Guerre en Ukraine: la Russie met en garde contre le danger « réel » d’une Troisième guerre mondiale

Le chef de la diplomatie russe, Sergueï Lavrov, a assuré lundi soir que le risque de Troisième guerre mondiale est « réel ».

Des négociations de paix sont toujours en cours avec Kiev, et restent pour l’heure peu concluantes.

    Moscou accuse l’Ukraine de « faire semblant » de discuter.

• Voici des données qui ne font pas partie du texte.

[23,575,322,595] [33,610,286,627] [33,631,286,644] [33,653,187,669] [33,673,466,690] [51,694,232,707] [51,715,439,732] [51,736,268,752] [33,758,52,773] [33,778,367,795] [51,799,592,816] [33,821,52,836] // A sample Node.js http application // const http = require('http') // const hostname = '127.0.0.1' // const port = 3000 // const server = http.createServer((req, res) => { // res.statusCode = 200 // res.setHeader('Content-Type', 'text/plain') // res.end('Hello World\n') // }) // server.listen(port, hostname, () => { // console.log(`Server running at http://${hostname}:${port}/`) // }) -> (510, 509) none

Le conflit russo-ukrainien peut-il dégénérer en Troisième guerre mondiale ? « Le danger est grave, il est réel, on ne peut pas le sous-estimer ». Tentative d’intimidation, acte de propagande ou mise en garde sincère, cette petite phrase lâchée par le chef de la diplomatie russe, Sergueï Lavrov, a de quoi soulever l’inquiétude. Tout en avertissant d’un possible escalade de la violence, la Russie a assuré ce lundi 26 avril vouloir poursuivre les négociations de paix avec l’Ukraine. 

Une déclaration faite au lendemain de la visite de plusieurs ministres américains à Kiev, alors que l’armée russe a frappé une centaine de cibles en Ukraine. Des installations ferroviaires ont été visées dans le centre du pays, une première. Dans ce contexte de tensions sans précédent entre les deux pays, où les négociations patinent pour trouver un accord de paix, Sergueï Lavrov vient d’accuser le président ukrainien Volodymyr Zelensky de « faire semblant » de discuter avec Moscou. 

L’Ukraine capable de vaincre la Russie pour le chef du Pentagone

Cité par les agences de presse russe, Sergueï Lavrov lance une pique à l’adresse de Volodymyr Zelensky, jouant sur son passé d’ancien comédien : « C’est un bon acteur (…), si on regarde attentivement et on lit attentivement ce qu’il dit, vous allez y trouver un millier de contradictions ». Mais « nous continuons de mener des négociations avec l’équipe » ukrainienne « et ces contacts vont se poursuivre », a-t-il déclaré.

Au lendemain de la visite à Kiev du chef du Pentagone Lloyd Austin et du secrétaire d’Etat Antony Blinken, où ils ont rencontré Volodymyr Zelensky, le ministre des Affaires étrangères russe souffle le chaud et le froid. Et ce, alors que M. Austin s’était montré plutôt optimiste sur une issue du conflit favorable à l’Ukraine. « La première chose pour gagner, c’est de croire que l’on peut gagner. Et (les Ukrainiens) sont convaincus qu’ils peuvent gagner (…) Ils peuvent gagner s’ils ont les bons équipements, le bon soutien », a déclaré lundi M. Austin. Plus tard dans la soirée, le président Zelensky a lui estimé que la victoire ukrainienne n’était qu’une question de temps. 

Les États-Unis, qui ont annoncé une nouvelle aide militaire directe et indirecte pour l’Ukraine de 700 millions de dollars, ont accéléré leurs livraisons d’équipements militaires, que Volodymyr Zelensky ne cesse de réclamer. Désormais, leur assistance se porte à près de 3,4 milliards de dollars. 

Ils fournissent des armes lourdes pour contrer l’offensive russe qui se concentre sur l’est et le sud de l’Ukraine. Un repli effectué après que les troupes de Moscou ont échoué dans la région de Kiev, dont elles se sont retirées fin mars. Ce soutien matériel apporté par les États-Unis poursuit un objectif : « voir la Russie affaiblie à un degré tel qu’elle ne puisse plus faire le même genre de choses que l’invasion de l’Ukraine », explique Lloyd Austin.

Selon le ministre de la Défense britannique Ben Wallace, Moscou a perdu à ce jour « approximativement 15.000 hommes » en Ukraine, un chiffre invérifiable de source indépendante. La Russie n’a donné aucun bilan depuis le 25 mars, lorsqu’elle avait affirmé avoir perdu 1.351 soldats.